▸ **Exercise goal**: Could you output each line below precisely as it stands, without the images?

▸ **Given records**:
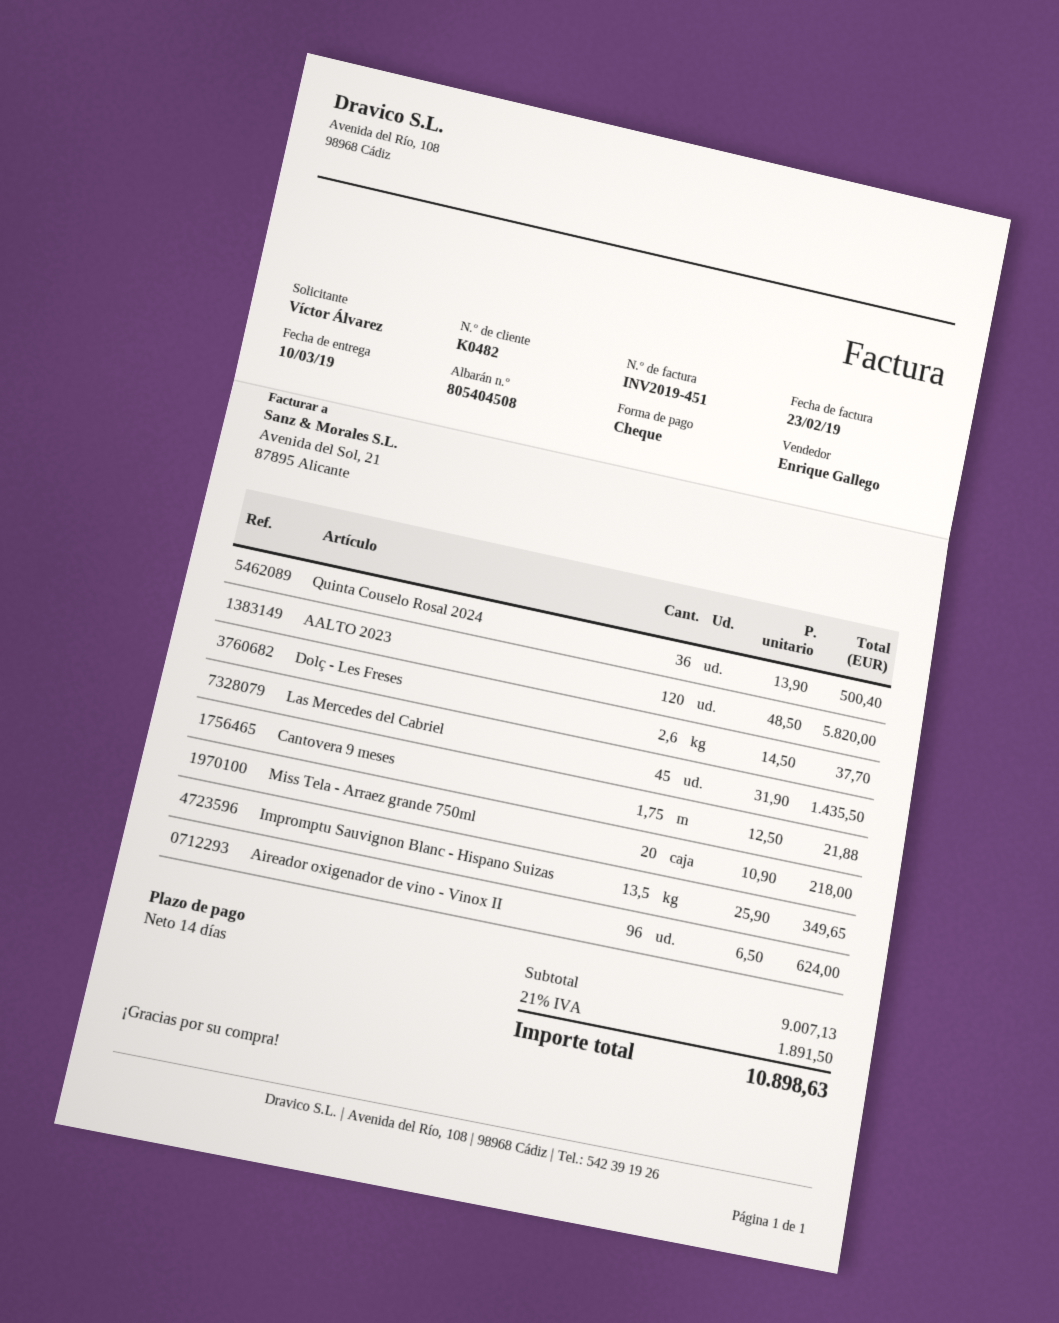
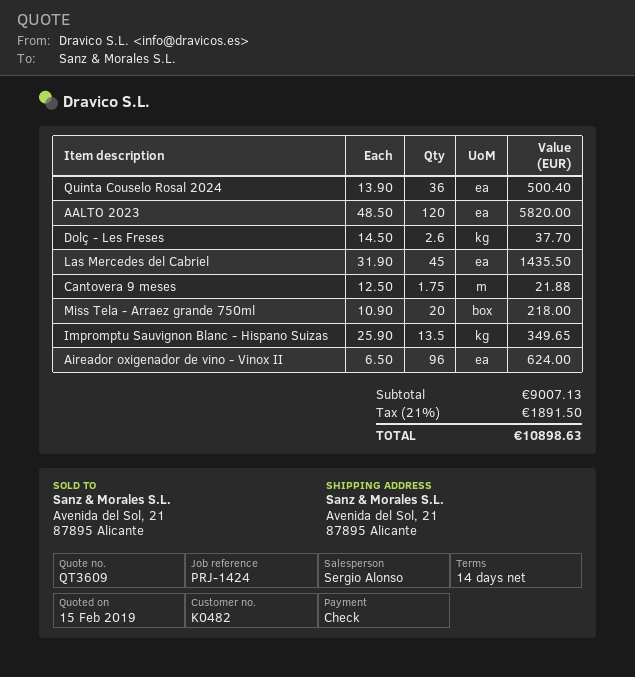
sales rep: Enrique Gallego -> Sergio Alonso

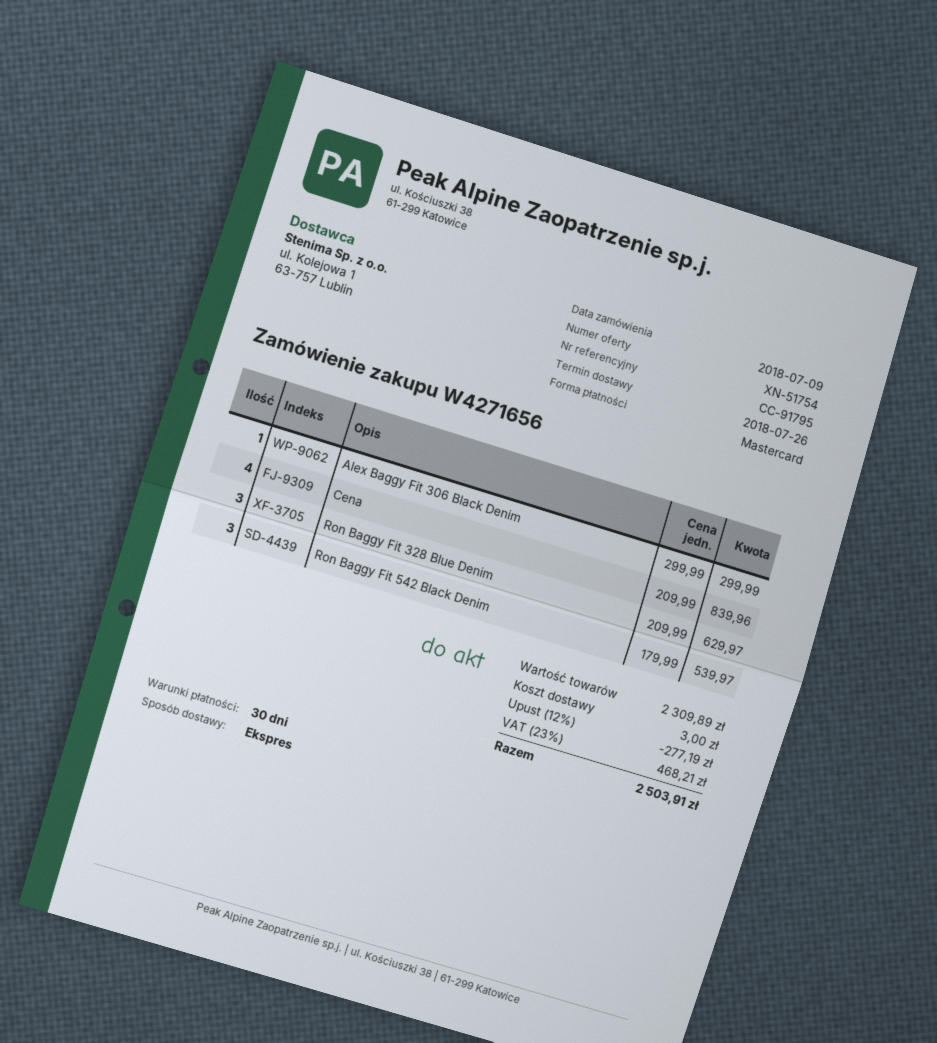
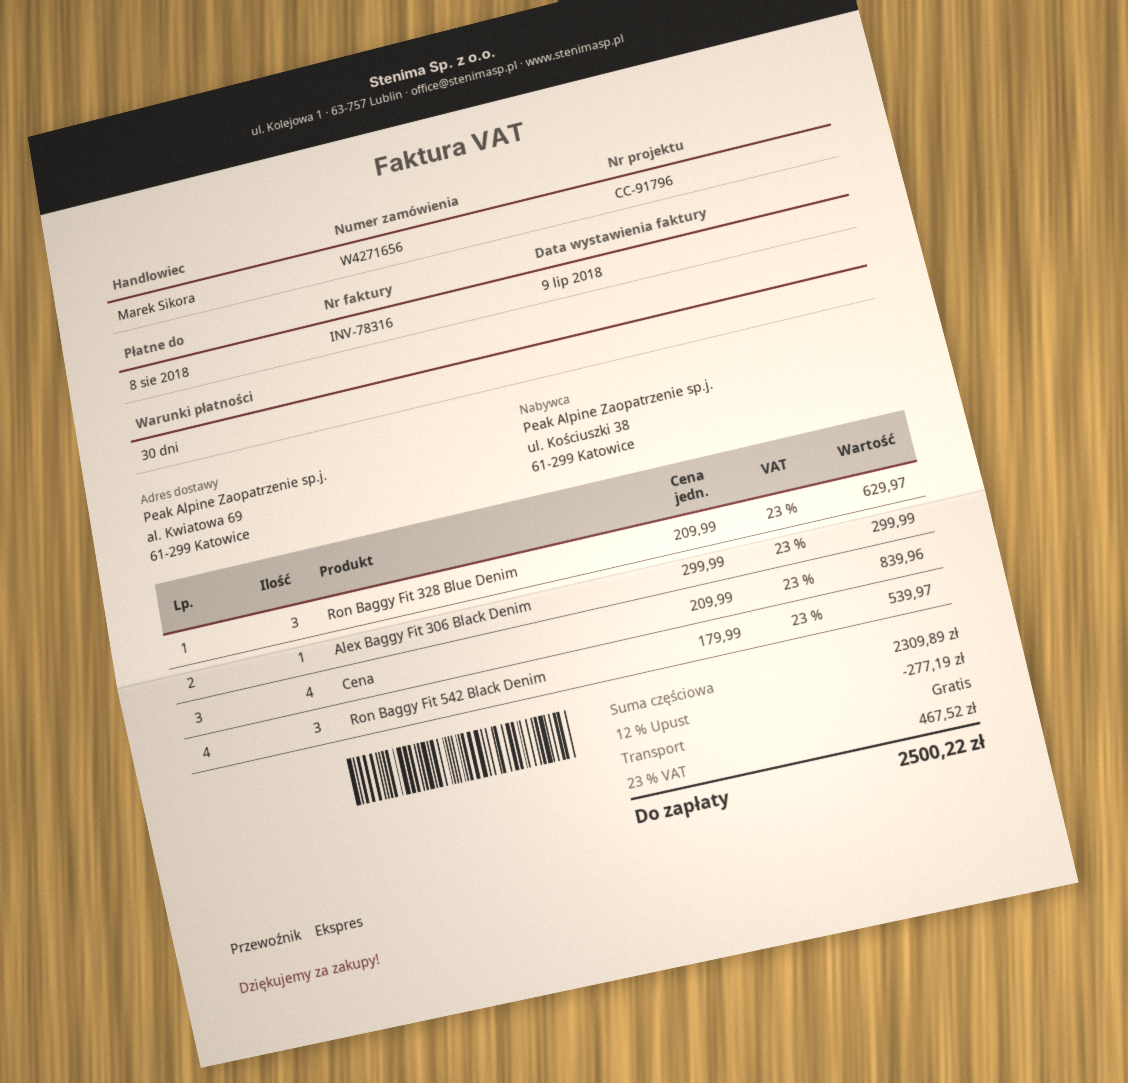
reference: CC-91795 -> CC-91796
shipping: 3.00 -> 0.00
tax: 23% = 468.21 -> 23% = 467.52
total: 2503.91 -> 2500.22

▸ **Exercise answer**:
sales rep: Enrique Gallego -> Sergio Alonso

reference: CC-91795 -> CC-91796
shipping: 3.00 -> 0.00
tax: 23% = 468.21 -> 23% = 467.52
total: 2503.91 -> 2500.22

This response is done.